▶ _Available records_:
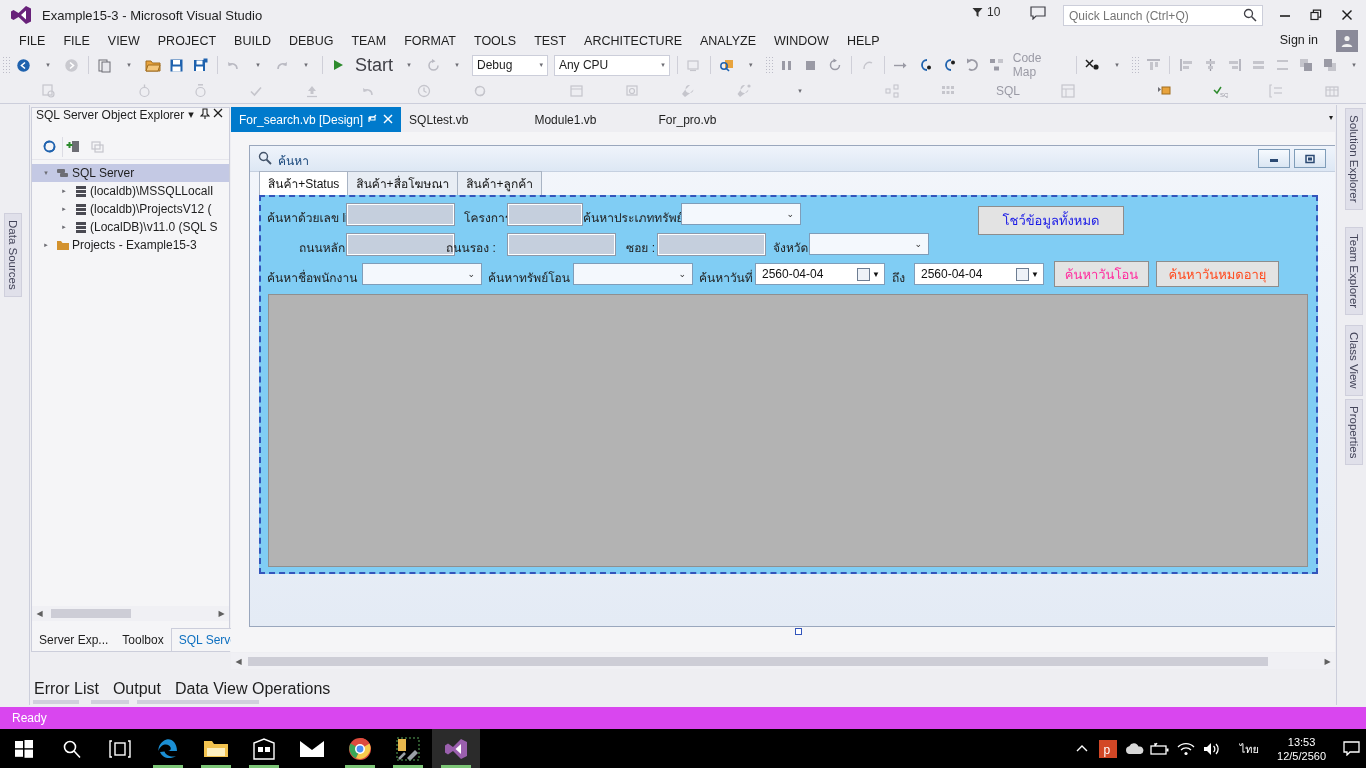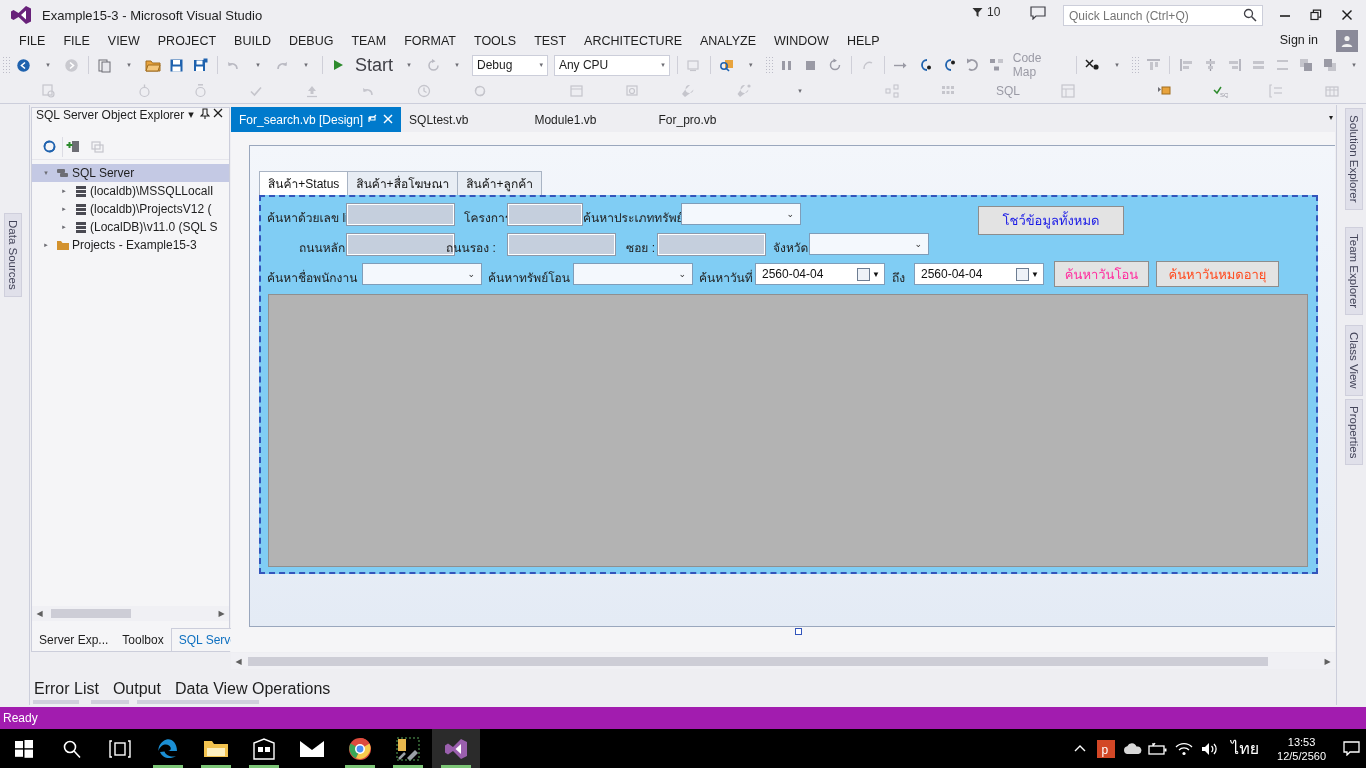--- a/index.html
+++ b/index.html
@@ -891,6 +891,26 @@
 <div id="designer">
   <div id="formwin">
 
+    <div id="form-caption">
+      <span id="form-caption-icon">
+        <svg width="14" height="14" viewBox="0 0 14 14">
+          <circle cx="5.5" cy="5.5" r="4" fill="none" stroke="#44546a" stroke-width="1.4"></circle>
+          <line x1="8.5" y1="8.5" x2="13" y2="13" stroke="#44546a" stroke-width="1.8"></line>
+        </svg>
+      </span>
+      <span id="form-caption-text">ค้นหา</span>
+      <div class="form-wctl" id="form-min">
+        <svg width="14" height="10" viewBox="0 0 14 10">
+            <rect x="3" y="5" width="8" height="3" fill="#2b4a73"></rect>
+          </svg>
+      </div>
+      <div class="form-wctl" id="form-max">
+        <svg width="14" height="12" viewBox="0 0 14 12">
+            <rect x="3" y="2.5" width="8" height="7" fill="none" stroke="#2b4a73" stroke-width="1.5"></rect>
+            <rect x="5" y="4.5" width="4" height="3" fill="#2b4a73"></rect>
+          </svg>
+      </div>
+    </div>
 
     <div id="form-tabstrip">
       <div class="ftab active">สินค้า+Status</div>

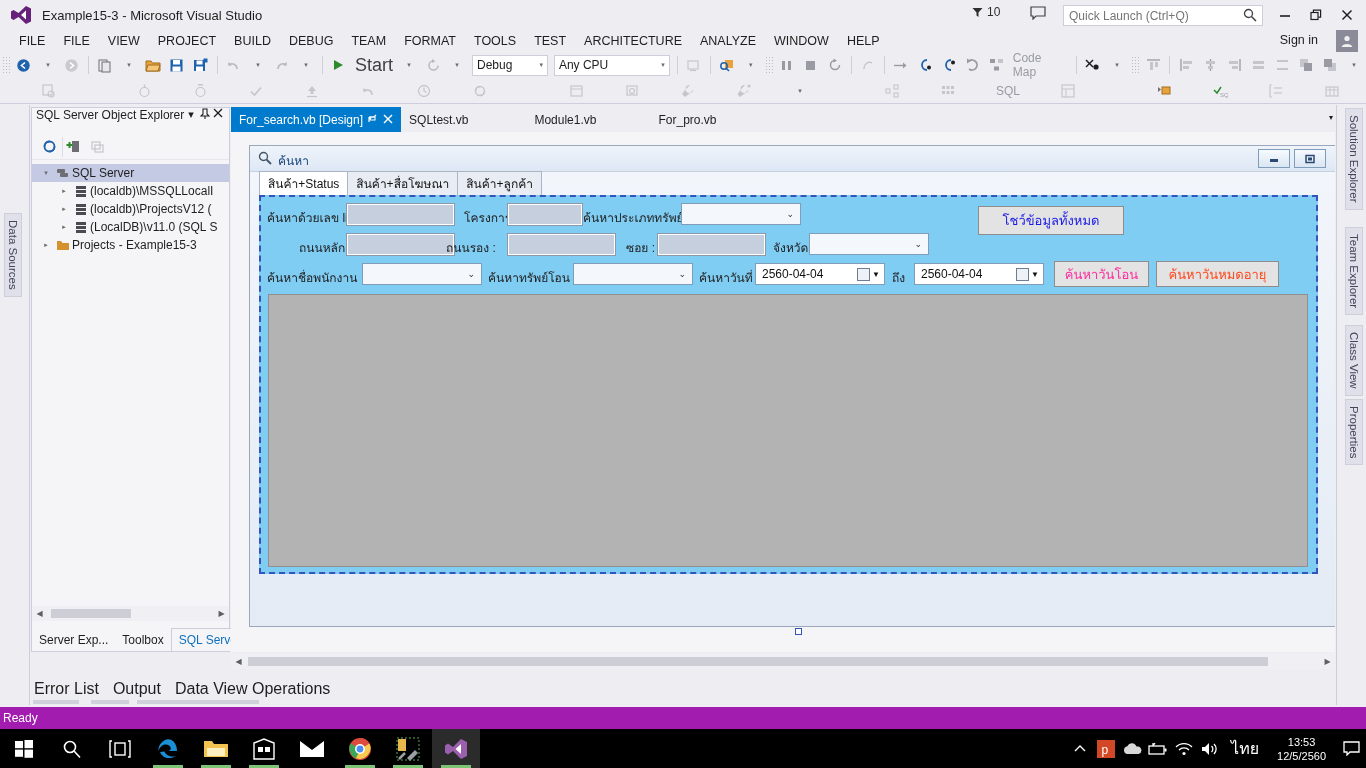--- a/index.html
+++ b/index.html
@@ -270,7 +270,7 @@
   
   #statusbar {
     position: absolute; left: 0; top: 707px; width: 1366px; height: 22px;
-    background: #a21caf; display: flex; align-items: center; padding-left: 3px;
+    background: #d946ef; display: flex; align-items: center; padding-left: 12px;
   }
   #status-text { font-size: 12px; color: #ffffff; }
 

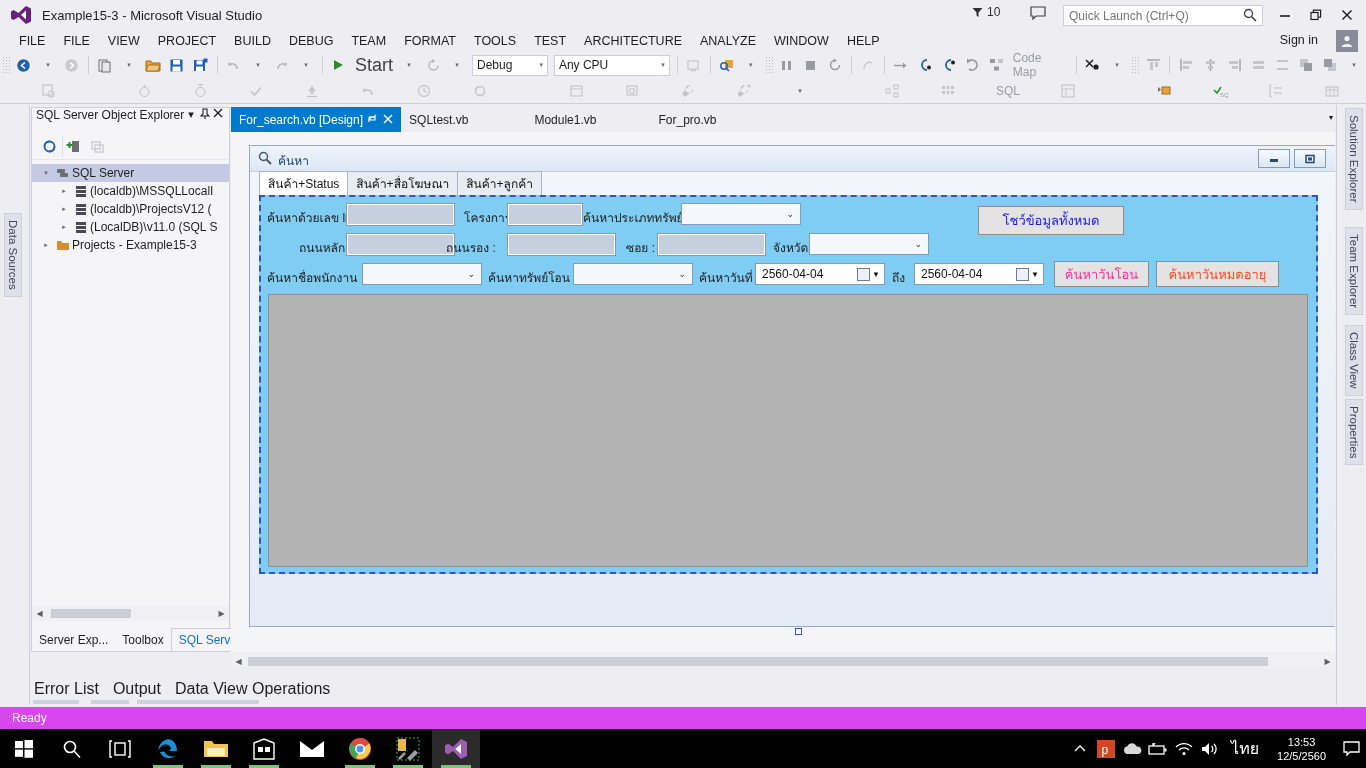--- a/index.html
+++ b/index.html
@@ -292,7 +292,7 @@
     position: absolute; right: 0; top: 0; height: 39px; display: flex; align-items: center;
   }
   .tray-icon { width: 26px; height: 39px; display: flex; align-items: center; justify-content: center; cursor: default; }
-  #tray-lang { font-size: 16px; color: #fff; padding: 0 8px; cursor: default; }
+  #tray-lang { font-size: 11px; color: #fff; padding: 0 8px; cursor: default; margin-left: 7px; }
   #tray-clock {
     display: flex; flex-direction: column; align-items: center; justify-content: center;
     font-size: 11px; color: #fff; line-height: 14px; padding: 0 10px; cursor: default;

▶ _Exercise goal_:
The lines to copy are those in the listing that contain the word "left".

▶ _Result for this exercise_:
     position: absolute; left: 0; top: 707px; width: 1366px; height: 22px;
-    background: #a21caf; display: flex; align-items: center; padding-left: 3px;
+    background: #d946ef; display: flex; align-items: center; padding-left: 12px;
+  #tray-lang { font-size: 11px; color: #fff; padding: 0 8px; cursor: default; margin-left: 7px; }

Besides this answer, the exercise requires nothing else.